— Entries shown —
= = = = = = =
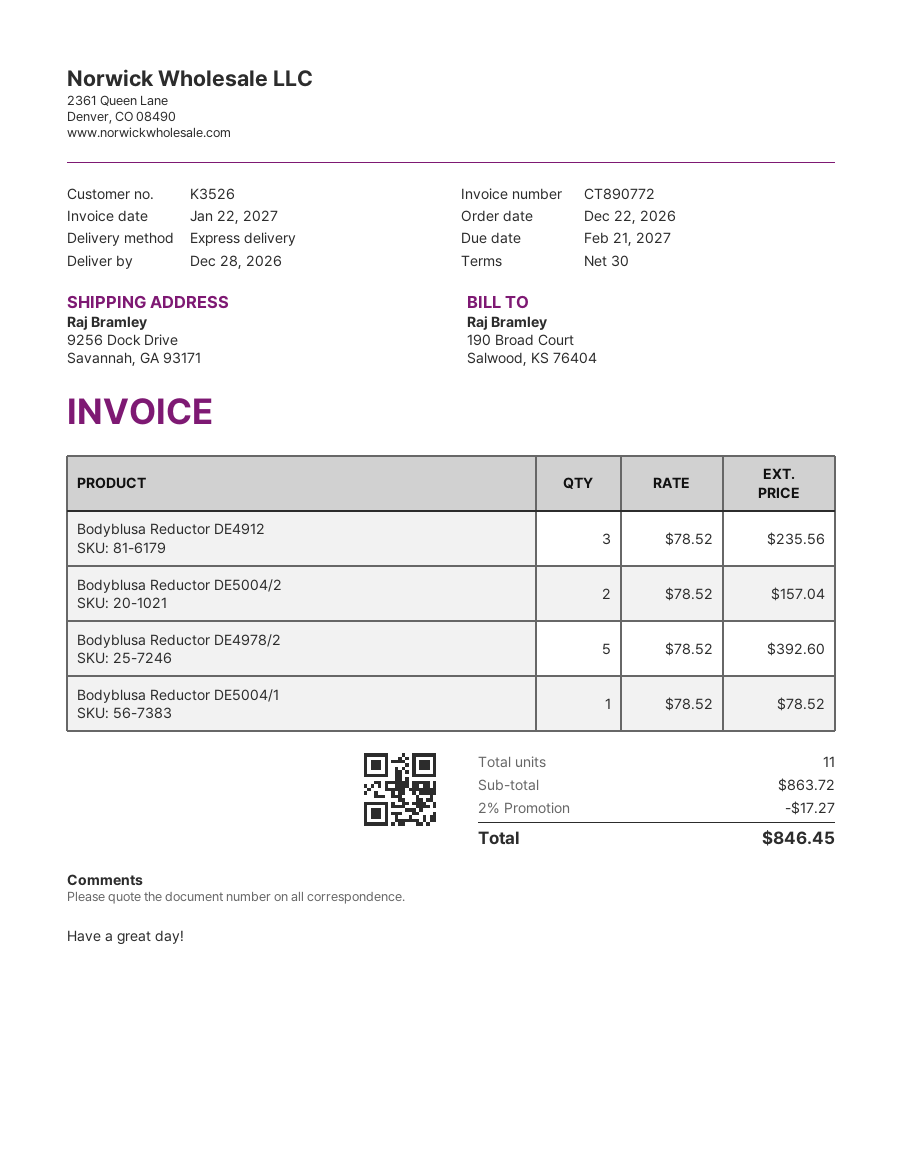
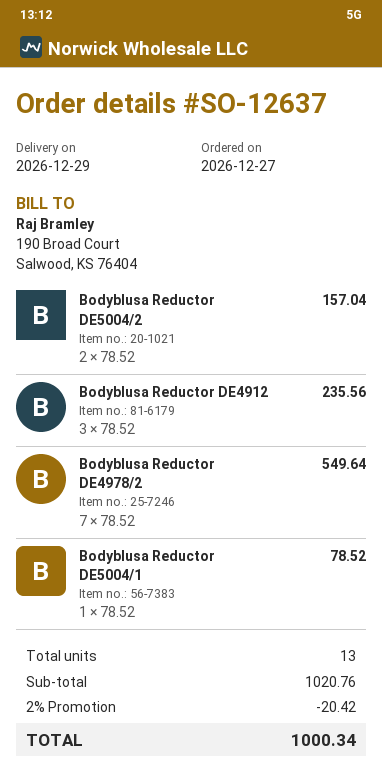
order date: 2026-12-22 -> 2026-12-27
delivery date: 2026-12-28 -> 2026-12-29
Bodyblusa Reductor DE4978/2: 5 x 78.52 = 392.60 -> 7 x 78.52 = 549.64
total quantity: 11 -> 13
subtotal: 863.72 -> 1020.76
discount: 2% = 17.27 -> 2% = 20.42
total: 846.45 -> 1000.34

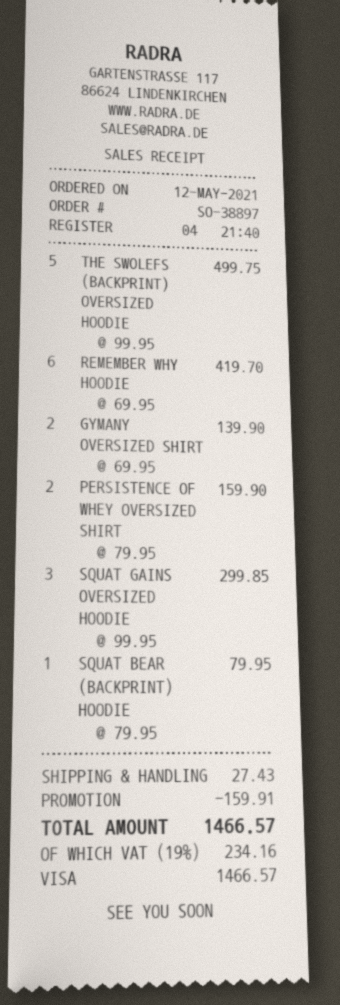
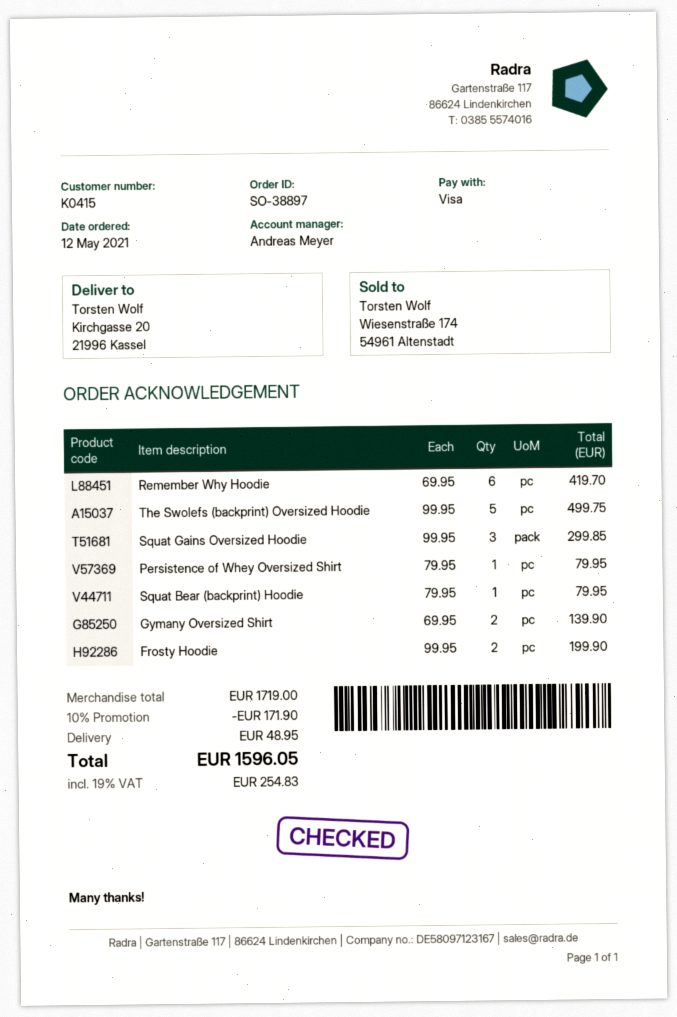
PERSISTENCE OF WHEY OVERSIZED SHIRT: 2 x 79.95 = 159.90 -> 1 x 79.95 = 79.95
Frosty Hoodie: none -> 2 x 99.95 = 199.90
discount: 159.91 -> 171.90
shipping: 27.43 -> 48.95
tax: 19% = 234.16 -> 19% = 254.83
total: 1466.57 -> 1596.05

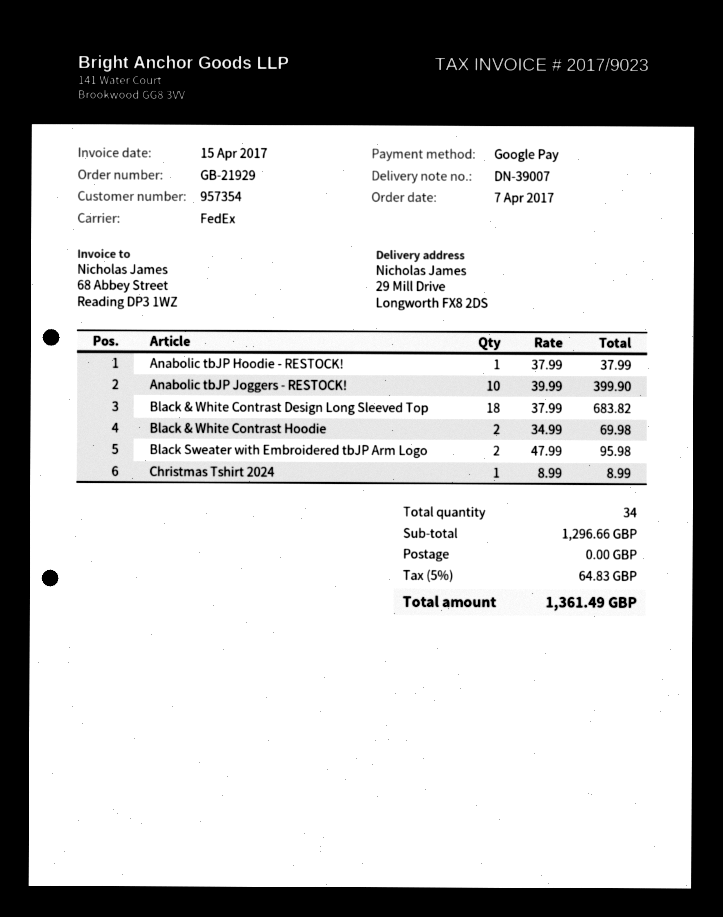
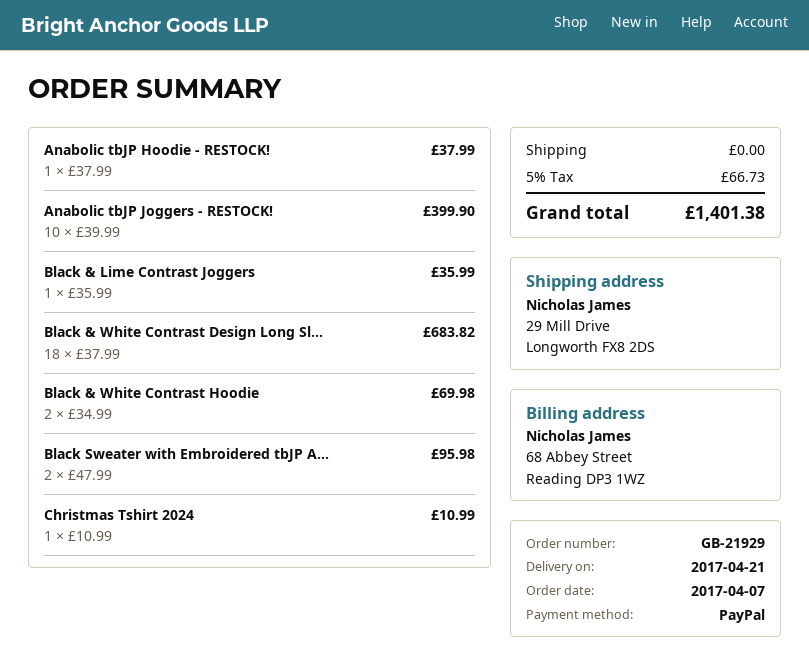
payment method: Google Pay -> PayPal
Christmas Tshirt 2024: 1 x 8.99 = 8.99 -> 1 x 10.99 = 10.99
Black & Lime Contrast Joggers: none -> 1 x 35.99 = 35.99
tax: 5% = 64.83 -> 5% = 66.73
total: 1361.49 -> 1401.38

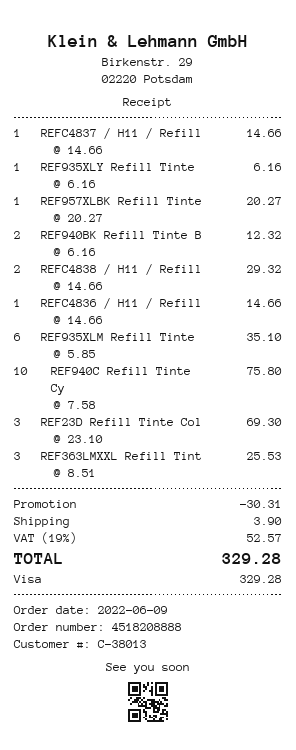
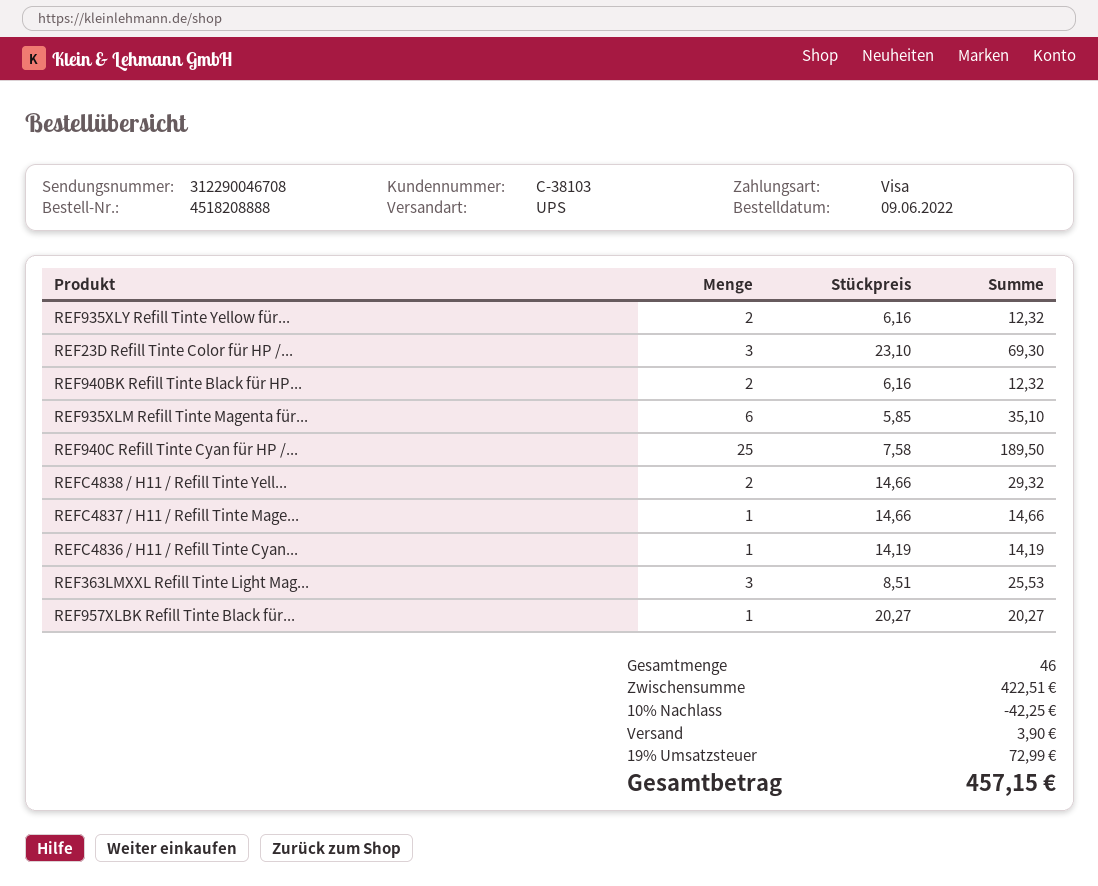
customer number: C-38013 -> C-38103
REF935XLY Refill Tinte: 1 x 6.16 = 6.16 -> 2 x 6.16 = 12.32
REFC4836 / H11 / Refill: 1 x 14.66 = 14.66 -> 1 x 14.19 = 14.19
REF940C Refill Tinte Cy: 10 x 7.58 = 75.80 -> 25 x 7.58 = 189.50
discount: 30.31 -> 42.25
tax: 19% = 52.57 -> 19% = 72.99
total: 329.28 -> 457.15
= = = = = = =
— Exercise goal —
Pictures in the entries are to be skipped, and everything else repeated word for word.

— Result —
order date: 2026-12-22 -> 2026-12-27
delivery date: 2026-12-28 -> 2026-12-29
Bodyblusa Reductor DE4978/2: 5 x 78.52 = 392.60 -> 7 x 78.52 = 549.64
total quantity: 11 -> 13
subtotal: 863.72 -> 1020.76
discount: 2% = 17.27 -> 2% = 20.42
total: 846.45 -> 1000.34

PERSISTENCE OF WHEY OVERSIZED SHIRT: 2 x 79.95 = 159.90 -> 1 x 79.95 = 79.95
Frosty Hoodie: none -> 2 x 99.95 = 199.90
discount: 159.91 -> 171.90
shipping: 27.43 -> 48.95
tax: 19% = 234.16 -> 19% = 254.83
total: 1466.57 -> 1596.05

payment method: Google Pay -> PayPal
Christmas Tshirt 2024: 1 x 8.99 = 8.99 -> 1 x 10.99 = 10.99
Black & Lime Contrast Joggers: none -> 1 x 35.99 = 35.99
tax: 5% = 64.83 -> 5% = 66.73
total: 1361.49 -> 1401.38

customer number: C-38013 -> C-38103
REF935XLY Refill Tinte: 1 x 6.16 = 6.16 -> 2 x 6.16 = 12.32
REFC4836 / H11 / Refill: 1 x 14.66 = 14.66 -> 1 x 14.19 = 14.19
REF940C Refill Tinte Cy: 10 x 7.58 = 75.80 -> 25 x 7.58 = 189.50
discount: 30.31 -> 42.25
tax: 19% = 52.57 -> 19% = 72.99
total: 329.28 -> 457.15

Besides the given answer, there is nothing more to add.